Los orígenes del yihadismo terrorista de hoy se encuentran en la Sociedad de los Hermanos Musulmanes, también conocida como Hermandad Musulmana, que fue creada en Egipto por Hassan al-Banna, en 1928, con el objetivo de construir un Califato después de la disolución del Imperio Otomano en 1923. De ahí procede la obsesión actual de los seguidores del EI por crear su propio Califato.

Desde entonces, la Hermandad Musulmana ha tenido una especial habilidad para arraigarse en las sociedades en las que opera para utilizar escuelas, campus universitarios, medios de comunicación, redes sociales y lugares de culto para extender su ideología extremista y para reclutar y para fanatizar adeptos para su organización.

Lo hizo en universidades del Golfo Pérsico, de alguna de las cuales fueron expulsados.

Lo hizo durante un tiempo en Europa, donde, al parecer, llegó a acuerdos de caballeros en algunos de sus países para, por lo menos, temporalmente, contar con libertad tácita para poder controlar mezquitas y centros musulmanes para predicar, para reclutar y para operar a cambio de no cometer atentados en sus territorios.

En concreto, a comienzo de los años 80, algunos de sus miembros llegaron a España procedentes de Siria y uno de ellos, Abu Musad al Suri, más conocido como Setmarian, fue decisivo en la creación de la célula que fue responsable de los atentados de Madrid en 2004 y, también, en la participación en los de Londres de 2005, como ha narrado brillantemente el profesor Fernando Reinares, @F_Reinares, director del programa sobre terrorismo global del Real Instituto Elcano, @rielcano.

Lo está haciendo, aparentemente, hoy en día, incluso, en Nueva Zelanda, donde, en opinión de los expertos antiterroristas del mundo, algo debe estar pasando en aquel país para que algunos de los líderes de los Hermanos Musulmanes se estén trasladando hacia allí desde EE.UU. y desde Europa.
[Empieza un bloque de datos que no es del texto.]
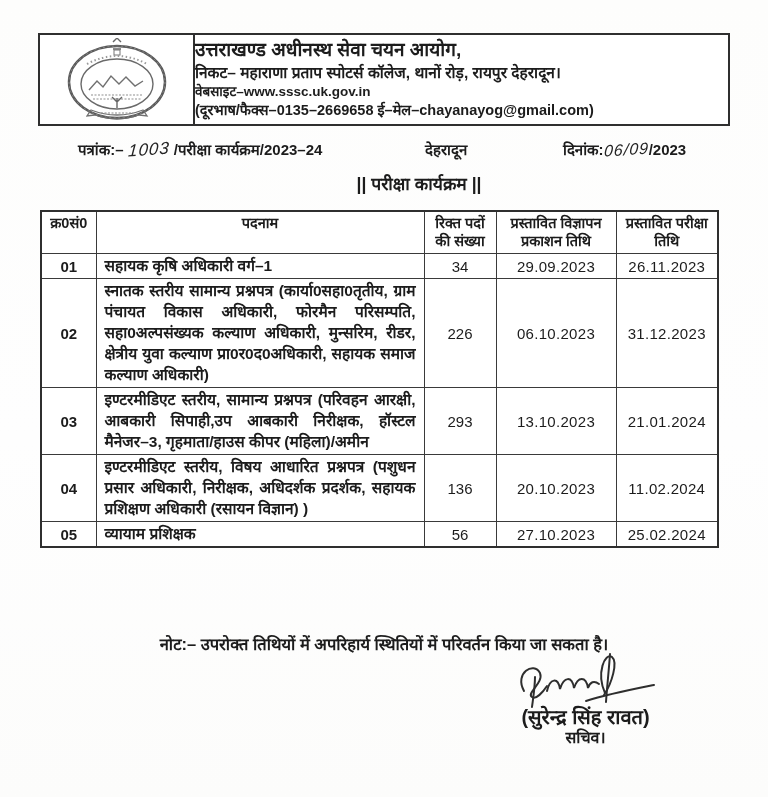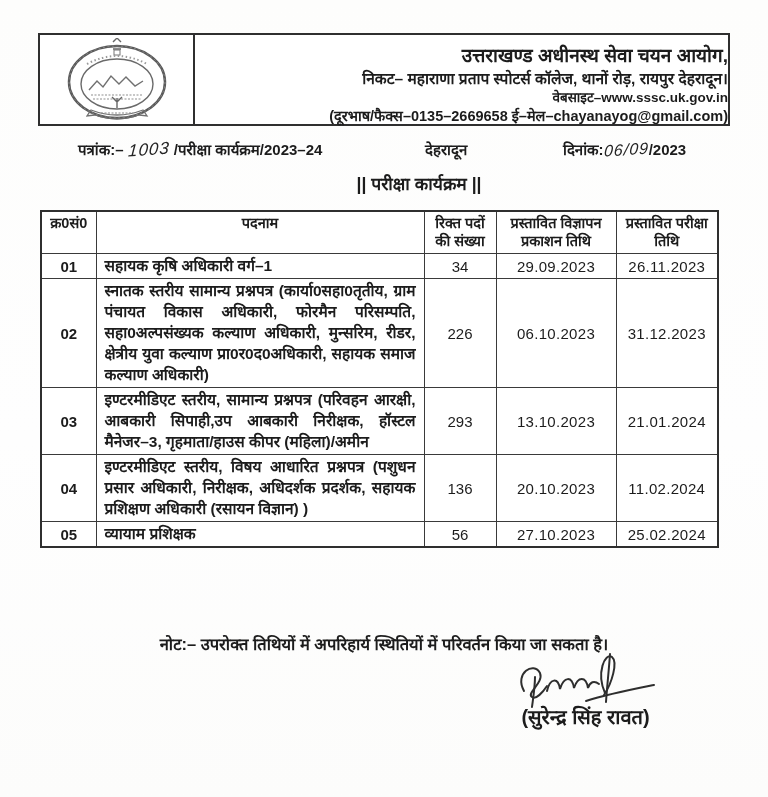"उत्तराखण्ड अधीनस्थ सेवा चयन आयोग," .info-cell { padding-top: 9px -> 3px; text-align: right -> left }
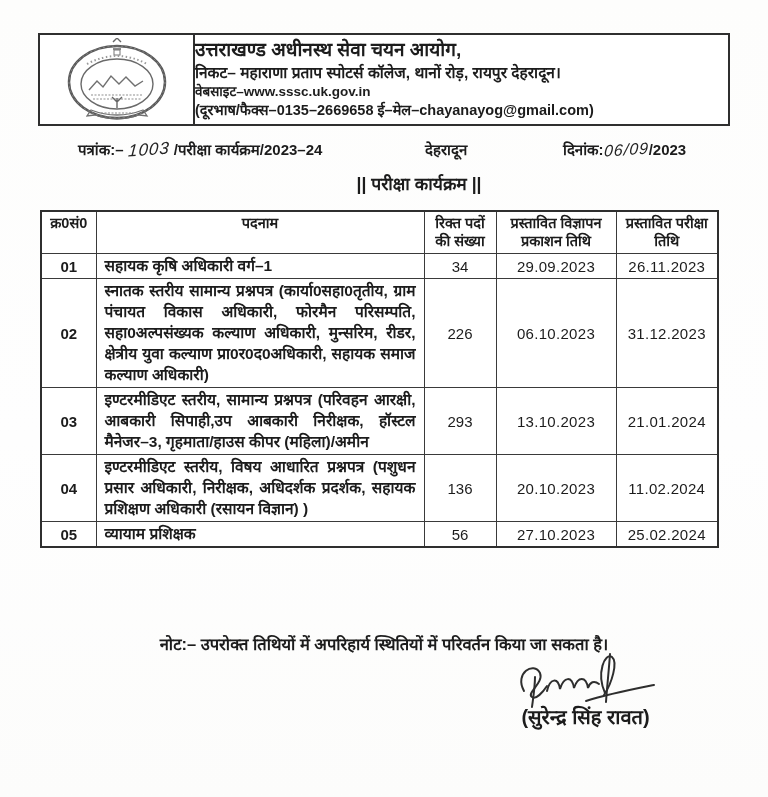"सचिव।" div.sig-title { html: none -> <div>सचिव।</div> }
Al-Qaeda no desapareció. El yihadismo terrorista continúa con su metamorfosis organizativa y narrativa y de la que las organizaciones lideradas por el desaparecido Bin Laden, por el EI y por los Hermanos Musulmanes hacen parte de un mismo fenómeno. Todos ellos están bien conectados por las redes sociales -como elemento de recluta y de movilización de nuevos miembros-, por el tráfico de drogas -como una de sus fuentes favoritas de financiación-, y por el terrorismo -como método operativo y de márketing, es decir, la propaganda por el acto del anarquismo tradicional-.

El uso de la mimetización de sus miembros dentro las comunidades musulmanas de los lugares en los que se encuentran, el uso de las mujeres, especialmente, las occidentales, como hacía Al-Qaeda en los años 90, para el traslado de dinero, de armas, de inteligencia y de activistas a las zonas de conflicto, como ha sido en el caso, durante los años pasados, en Irak o en Siria, la recluta de nuevos adeptos en los campos de refugiados o el entrenamiento de niños, de edades tan tempranas como los 5 o los 6 años, son parte del modus operandi del terrorismo yihadista.

El reto es monumental. Involucrar a los países musulmanes en el combate contra el yihadismo es crítico para el éxito de este esfuerzo.